My story this sprint, https://github.com/openbmc/openbmc/issues/1033,
is focused on handling errors when things go wrong.  Specifically,
when required services fail to execute properly during a systemd
target execution (power on, power off).  When a fail happens, the obmc
software needs to notify the users of the system and provide
mechanisms for either the system to automatically retry the failed
operation (i.e. reboot the system) or to stay in a quiesced state so
that error data can be collected and the fail can be investigated.

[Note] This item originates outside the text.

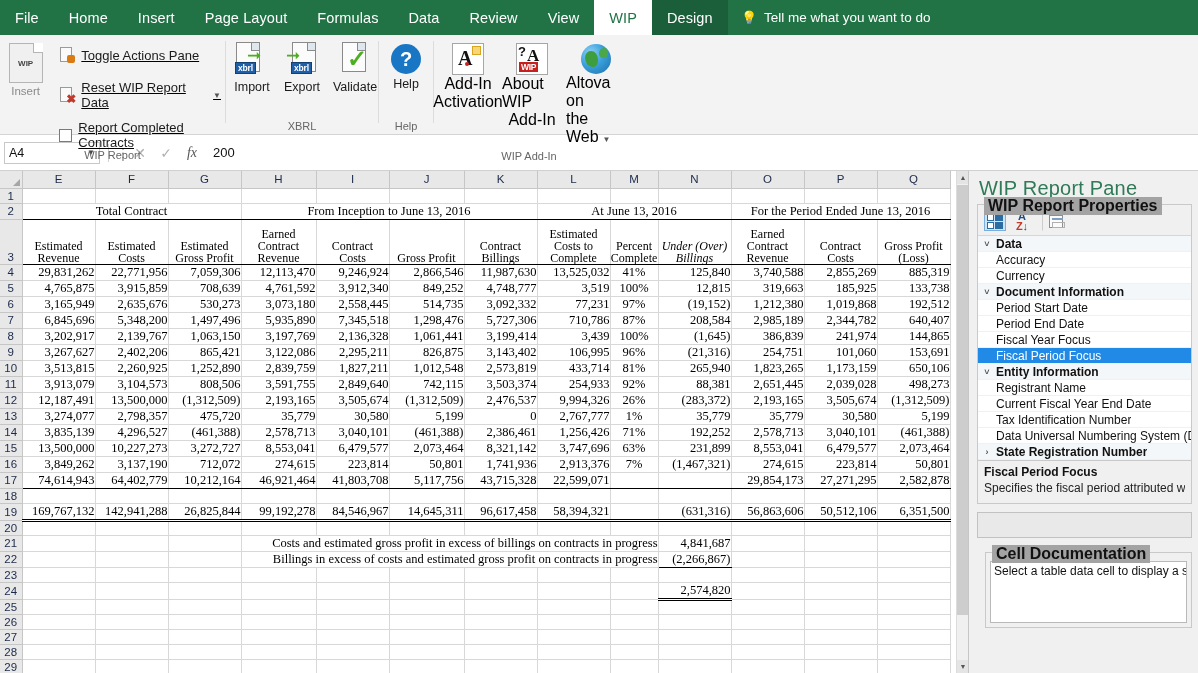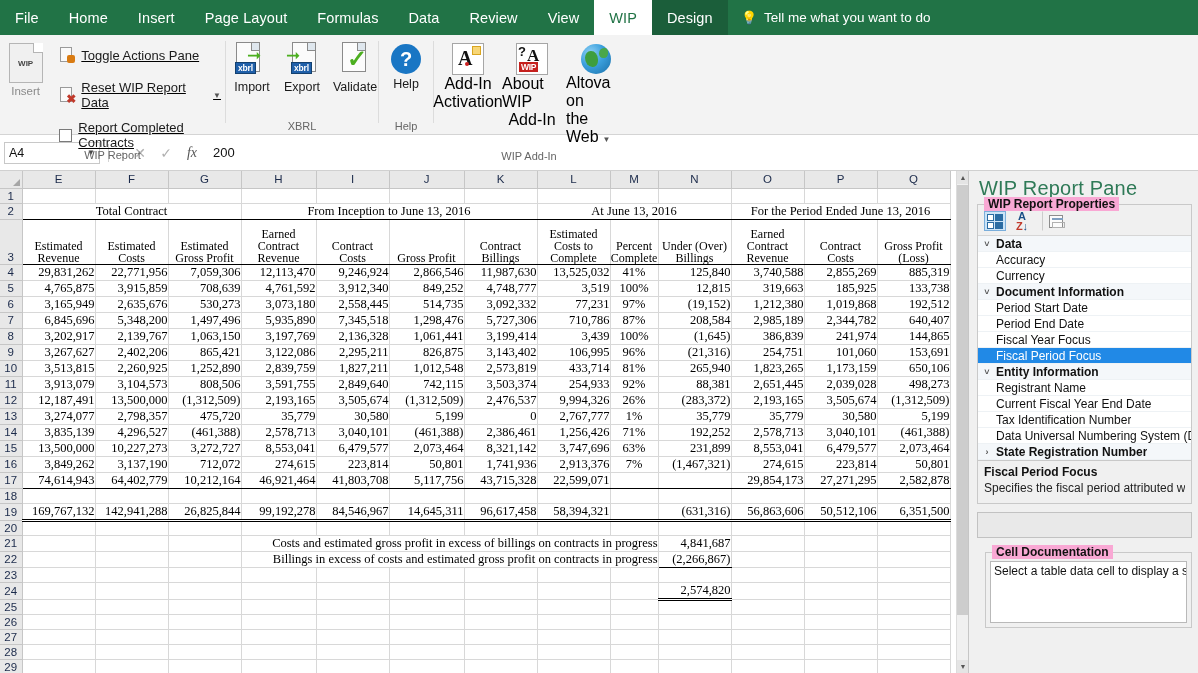"WIP Report Properties" .group-legend { background: #f9a8d4 -> #a3a3a3; font-size: 12px -> 16px }
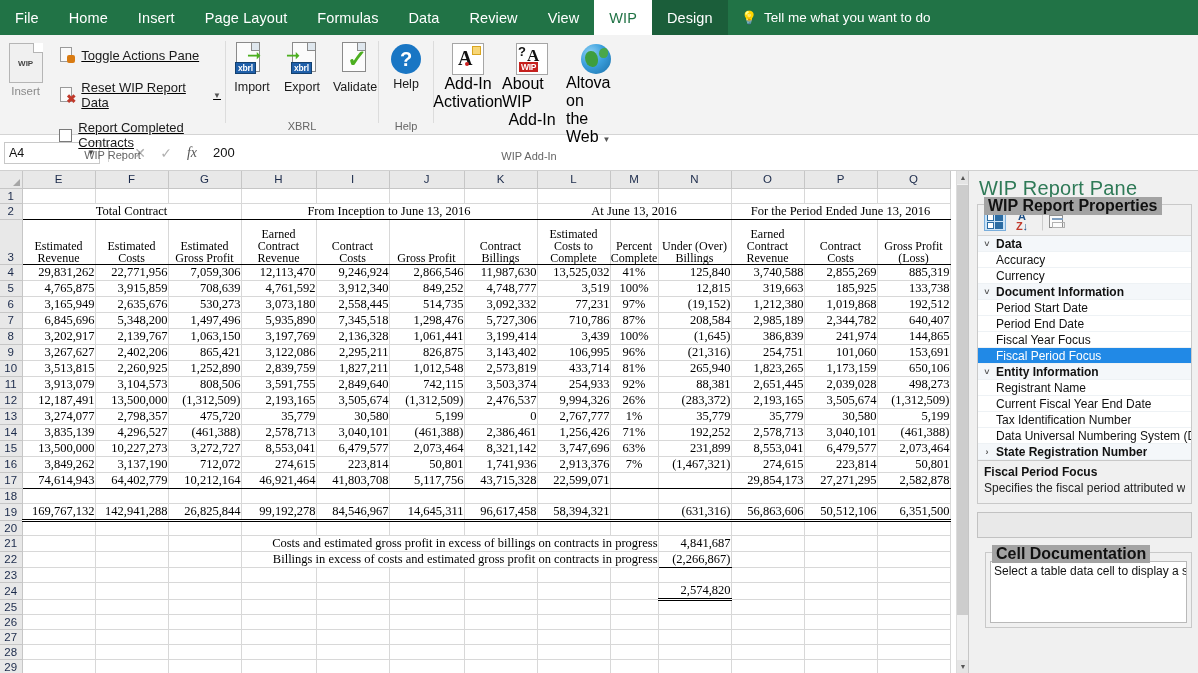"Under (Over)" td.cell { font-style: none -> italic }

Michael is working on a story that ties in with this function this
sprint, https://github.com/openbmc/openbmc/issues/942, in which we’ll
allow system users to enable or disable the auto reboot function on
errors (service failure, host checkstop failure, host watchdog
failure).  He will utilize the new target I’ll be creating in my story
for this.

So we have two main fail scenarios:

1. A service within a target fails
- If the service is a oneshot type, and you put that it is required
(not wanted) by the target then the target will fail if the service
fails
  - You can simply define a behavior for when the target fails using
the “OnFailure” option (i.e. go to a new failure target if any
required service fails)

- If the service is not a oneshot, then you can not have it fail the
target (the target only knows that it started successfully)
  - You have to define a behavior for when the service fails (OnFailure) option.
  - The service can not have "RemainAfterExit=yes” otherwise the
OnFailure action does not occur until the service is stopped (instead
of when it fails)

2. A failure outside of a normal systemd target/service (host watchdog
expires, host checkstop detected)
- The service which detects this failure is responsible for logging
the appropriate error, and instructing systemd to go to the
appropriate target

The current proposal is that we create a new quiesce target.  This is
the target that the target/services put for their “OnFailure=“
instruction and where the services in fail #2 above detect a problem
will instruct systemd to go to.  We’ll then have code that monitors
for the entry into this new quiesce target and handles the halt vs
automatic reboot functionality.

The above info sets up some general guidelines for our targets and
services (and some refactoring for my story this sprint)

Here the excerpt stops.